The scenario of the second phase is different: the dataset has to be seen as a whole rather than a collection of separate 
elements, as the iterative machine-learning processes involved require communication between tasks, especially when combining 
intermediate results. The combine function defines a reduce pattern, with the elements of a collection being combined in any 
order to create a summary (see Fig. 

MapReduce is a programming model that is well suited to this scenario. It requires the definition of two user-defined methods 
that process data organized as key/value pairs. The map function takes in input key/value pairs and, for each of them, applies 
the mapping procedures, resulting in zero, one or multiple key/value pairs in output. The reduce function takes the intermediate 
key/value groups, i.e. the grouped-by-key/value pairs, and processes together the intermediate values associated with the same 
key. A key advantage of such programming model is the possibility of keeping the computation close to the data, avoiding 
the need of moving the data from the place where they are stored. Expressing an algorithm by sequences of map and reduce 
patterns allows implementing parallel applications in a way that is suitable for the execution on large clusters of commodity 
machines a. 

Based on these considerations and to demonstrate the feasibility of large scale remote sensing CBIR on inexpensive on- 
demand processing infrastructures, we have developed a complete system that allows to distribute both ingestion and indexing 
processes over computer clusters and is able to scale to large scale databases. 

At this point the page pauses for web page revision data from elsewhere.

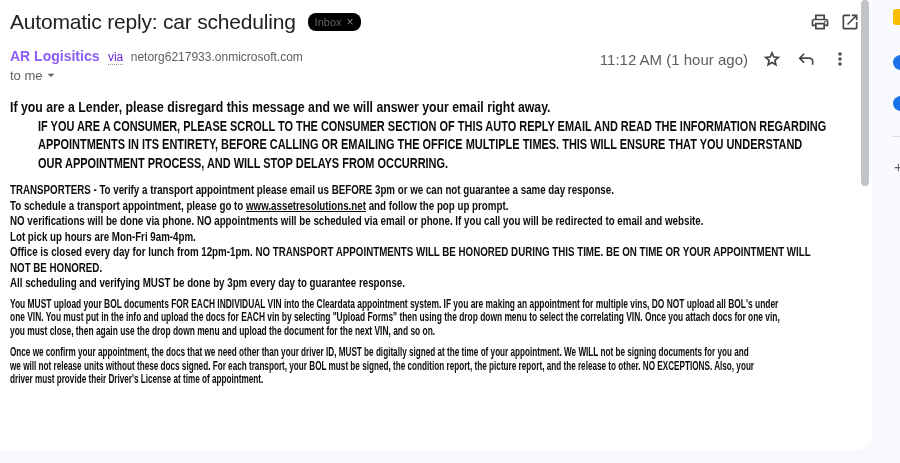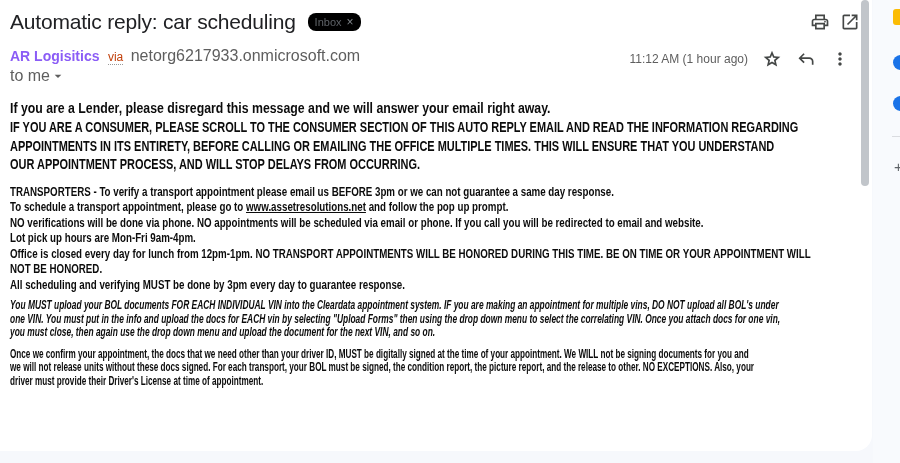"via" .via { color: #c2410c -> #6d28d9 }
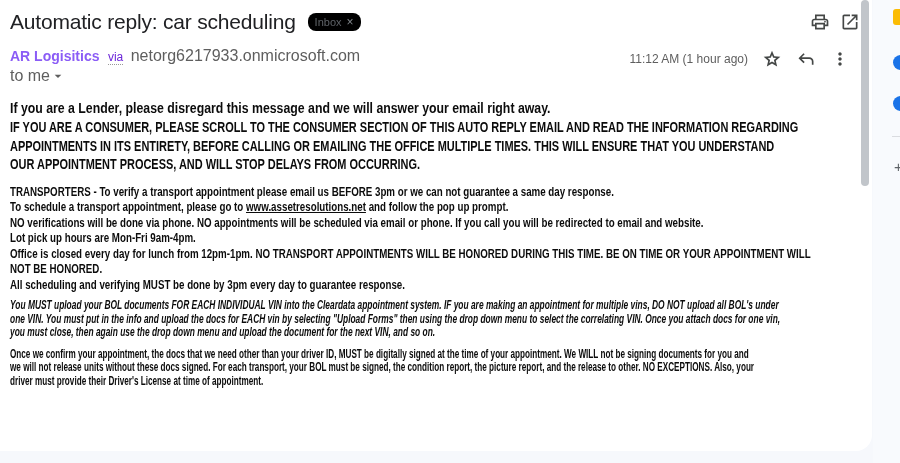"netorg6217933.onmicrosoft.com" .domain { font-size: 16px -> 12px }
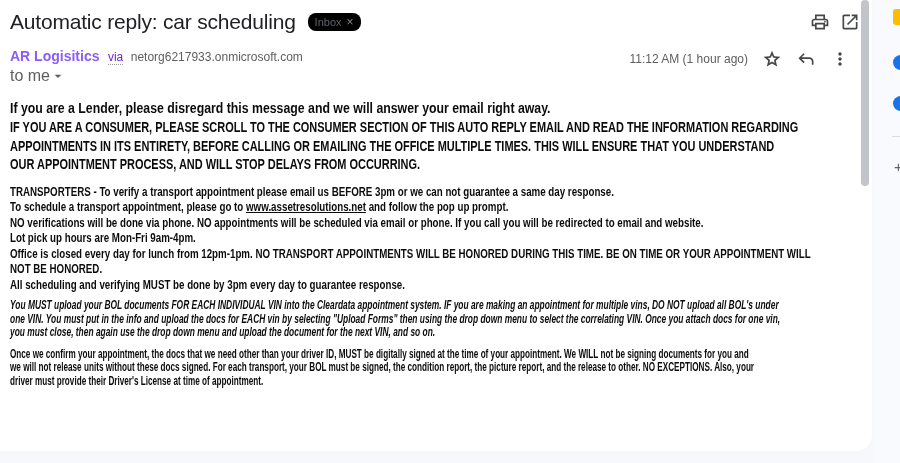"11:12 AM (1 hour ago)" .timestamp { font-size: 12px -> 15px }
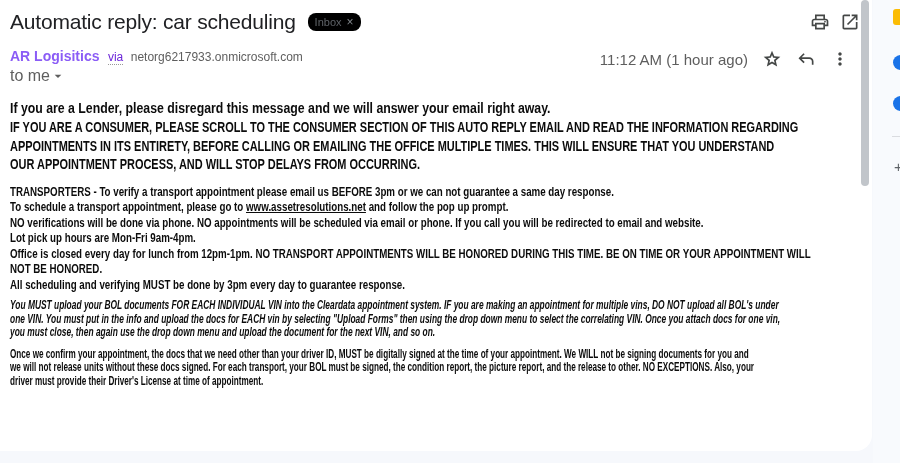"to me" .to-me { font-size: 16px -> 13px }
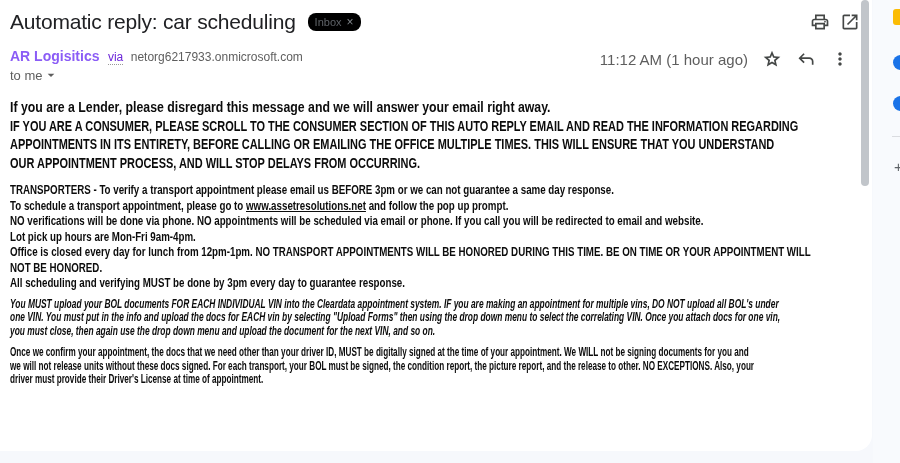"IF YOU ARE A CONSUMER," .p-consumer { margin-left: none -> 28px }
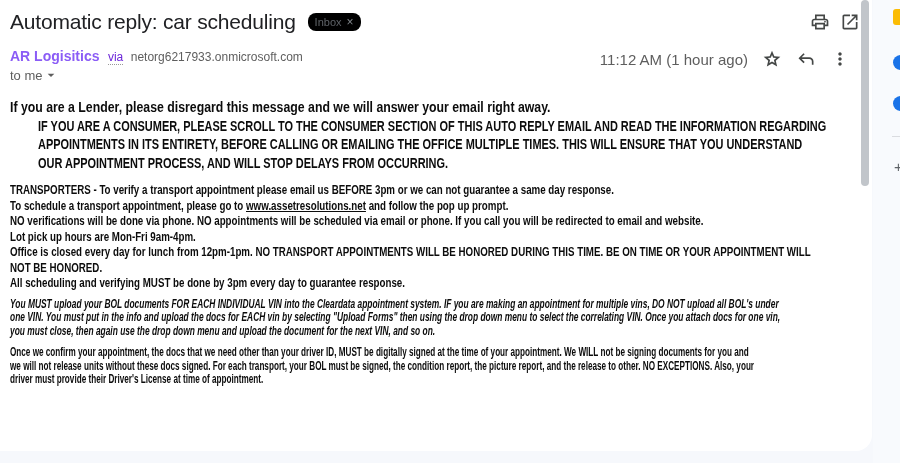"You MUST upload your BOL" .p-upload { font-style: italic -> none }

III. Mining polarimetric SAR data archives 


The potential of SAR polarimetry to characterize the physical properties of the Earth surface has led to a variety of applications 
that aim at exploiting the ground scattering mechanism to extract geophysical parameters and perform landcover classification. 
Such parameter signatures are known to allow ground target classification, and therefore represent a direct possibility for the 
development of a system to mine large scale remote sensing archives. 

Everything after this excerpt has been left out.